Maçın ilk 20 dakikasının görüntüsü çok net ve anlaşırlırdı. Galatasaray oyunu ciddiye alıyor, ama sanki rakibini pek önemsemiyordu. Bu Beşiktaş'ı küçük görmek anlamında değildi. Maça olan yüksek konsantrasyonu, sahaya iyi yayılışı ve yeterli düzeydeki temposu; karşısında kim olursa olsun aynı özgüveni taşıyacağı izlenimini veriyordu.
Beşiktaş da, Galatasaray'ın maça sahiplenme duygusuna katkı verir gibiydi.

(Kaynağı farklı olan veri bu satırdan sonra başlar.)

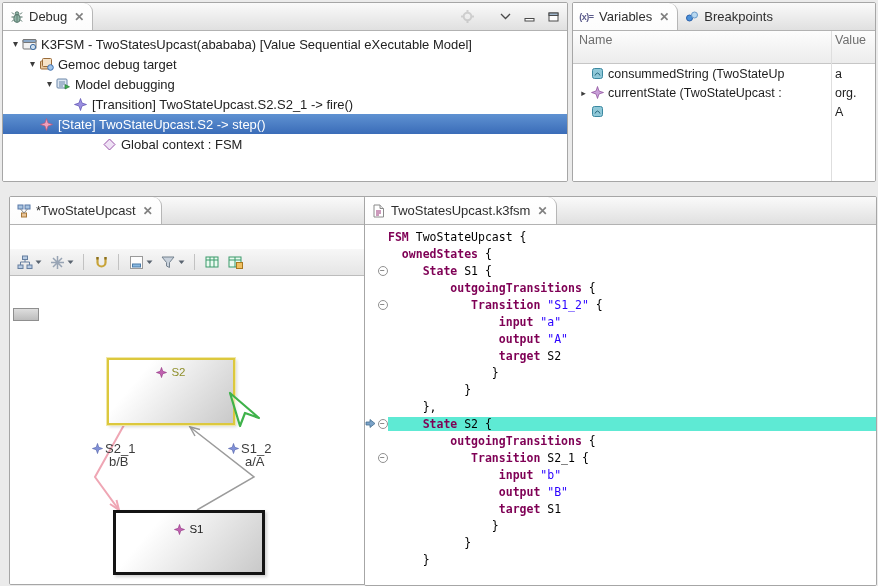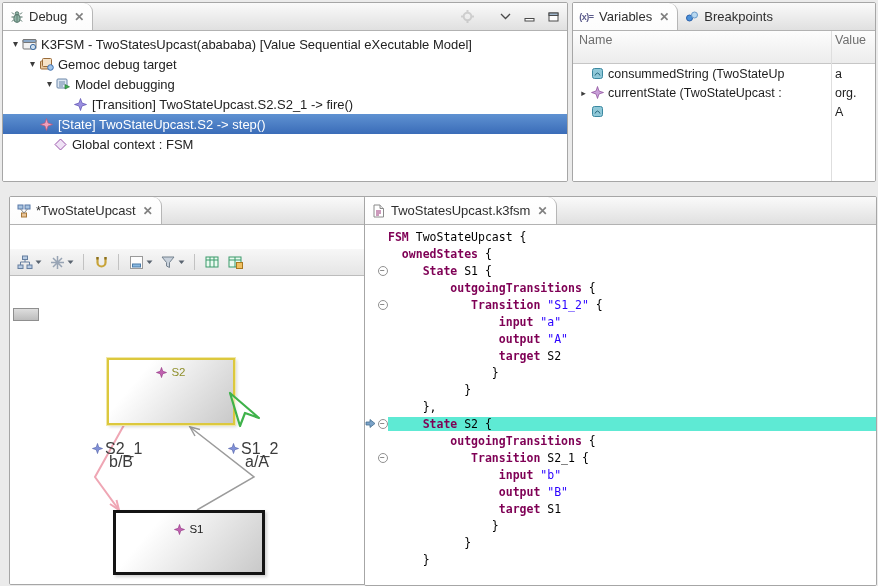--- a/index.html
+++ b/index.html
@@ -56,21 +56,21 @@
   .canvas{flex:1;position:relative;background:#fff;overflow:hidden;}
   .palette-stub{position:absolute;left:3px;top:8px;width:26px;height:13px;background:linear-gradient(#dedede,#bdbdbd);border:1px solid #8f8f8f;}
   .edges{position:absolute;left:0;top:0;}
   .state{position:absolute;background:linear-gradient(130deg,#ffffff 25%,#c9c9c9 100%);box-shadow:2px 2px 3px rgba(0,0,0,0.18);}
   #state-s2{left:97px;top:58px;width:128px;height:67px;border:2px solid #dcc83e;box-shadow:0 0 0 1px #f0e8a8,2px 2px 3px rgba(0,0,0,0.15);}
   #state-s1{left:103px;top:210px;width:152px;height:65px;border:3px solid #141414;}
   .slabel{display:flex;gap:4px;justify-content:center;align-items:center;margin-top:6px;font-size:11.5px;}
   #state-s2 .slabel{color:#8f8f2a;}
   #state-s1 .slabel{color:#1a1a1a;margin-top:10px;}
   .slabel .icn,.tlabel .icn{width:11px;height:11px;}
-  .tlabel{position:absolute;font-size:16px;color:#3c3c3c;line-height:13px;}
+  .tlabel{position:absolute;font-size:13px;color:#3c3c3c;line-height:13px;}
   #tlabel-s21{left:82px;top:142px;}
   #tlabel-s12{left:218px;top:142px;}
   .tlabel .row1{display:flex;align-items:center;gap:2px;}
   .tlabel .io{display:block;margin-left:17px;}
   .exec-cursor{position:absolute;left:216px;top:90px;}
 
   
   .code{flex:1;background:#fff;font-family:"DejaVu Sans Mono",monospace;font-size:11.5px;padding-top:3px;overflow:hidden;}
   .cl{height:17px;display:flex;align-items:center;}
   .ruler{width:12px;flex:none;height:100%;display:flex;align-items:center;}
@@ -170,21 +170,21 @@
         </div>
         <div class="trow selected" style="padding-left: 23px;">
           <span class="twist"></span>
           <span class="icn">
             <svg width="13" height="13" viewBox="0 0 13 13">
               <path d="M6.5 0.5 L8 5 L12.5 6.5 L8 8 L6.5 12.5 L5 8 L0.5 6.5 L5 5 Z" fill="#f0a0bc" stroke="#c05878" stroke-width="0.7"></path>
             </svg>
           </span>
           <span class="lbl">[State] TwoStateUpcast.S2 -&gt; step()</span>
         </div>
-        <div class="trow" style="padding-left: 37px;">
+        <div class="trow" style="padding-left: 86px;">
           <span class="twist"></span>
           <span class="icn">
             <svg width="13" height="13" viewBox="0 0 13 13">
               <path d="M6.5 1 L12 6.5 L6.5 12 L1 6.5 Z" fill="#efe2f5" stroke="#9a55aa"></path>
             </svg>
           </span>
           <span class="lbl">Global context : FSM</span>
         </div>
       </div>
   </section>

Silik, sönük ve başı öne eğik oynuyordu. Ancak Galatasaray'ın hakim unsur olup erken gelen gol dışında pek pozisyon üretememesi; Beşiktaş'a bir karşı koyma güdüsü kazandırdı. 10 dakikalık bu kısa süreli şahlanışlarında, Holosko'nun şutu ve Fernandes'in serbest atışıyla yürek hoplattılar ama ne yazık ki, Beşiktaş bu kadarla sınırlı kaldı. Çünkü Galatasaray bir ara dağınık olduğu o süre sonunda, dizginleri gene eline aldı.
***
Ancak ne olduysa oldu, ikinci yarıda taşlar yerinden oynadı. Beşiktaş kimlik değişikliği ile geri dönmüş, erken golle oyuna ortak olmuştu. Galatasaray ilk yarıda pozisyonunu sürdüreceği yerde, dağılma emareti gösterdi, maçı elden gitme korkusuyla sinirlendi. Hatta Melo kırmızı gördü.
Terim'in Sneijder'i devreye sokması üzerine, Aybaba da yeni transfer Dentinho'yu sahaya sürdü. Bu dama taşı hamleleri oyunun gerilimini boşaltmadı. Galatasaray gene öfkeli ve savruk, Beşiktaş ise sakindi. Ama bu sukunet, skorun altından kalkmak için yeterli neden olamazdı. Galatasaray'ın "Maç elden gidiyor" tedirginliğini, üzerine baskı kurarak daha büyük paniğe dönüştürmesi gerekiyordu. Ama onu yapamadı. Bunda da, Fernandes'in bildiğimiz klasını sergilemede o denli maharetli olamayışıydı.
***
Sneijder'in varlığı, takım arkadaşlarının onu yok sayması yüzünden neredeyse hiç hissedilmedi. Organizma, yeni hücreyi kabul etmiyordu. Bu reddediş biraz pahalıya patlayabilirdi, ucuz sıyırdılar.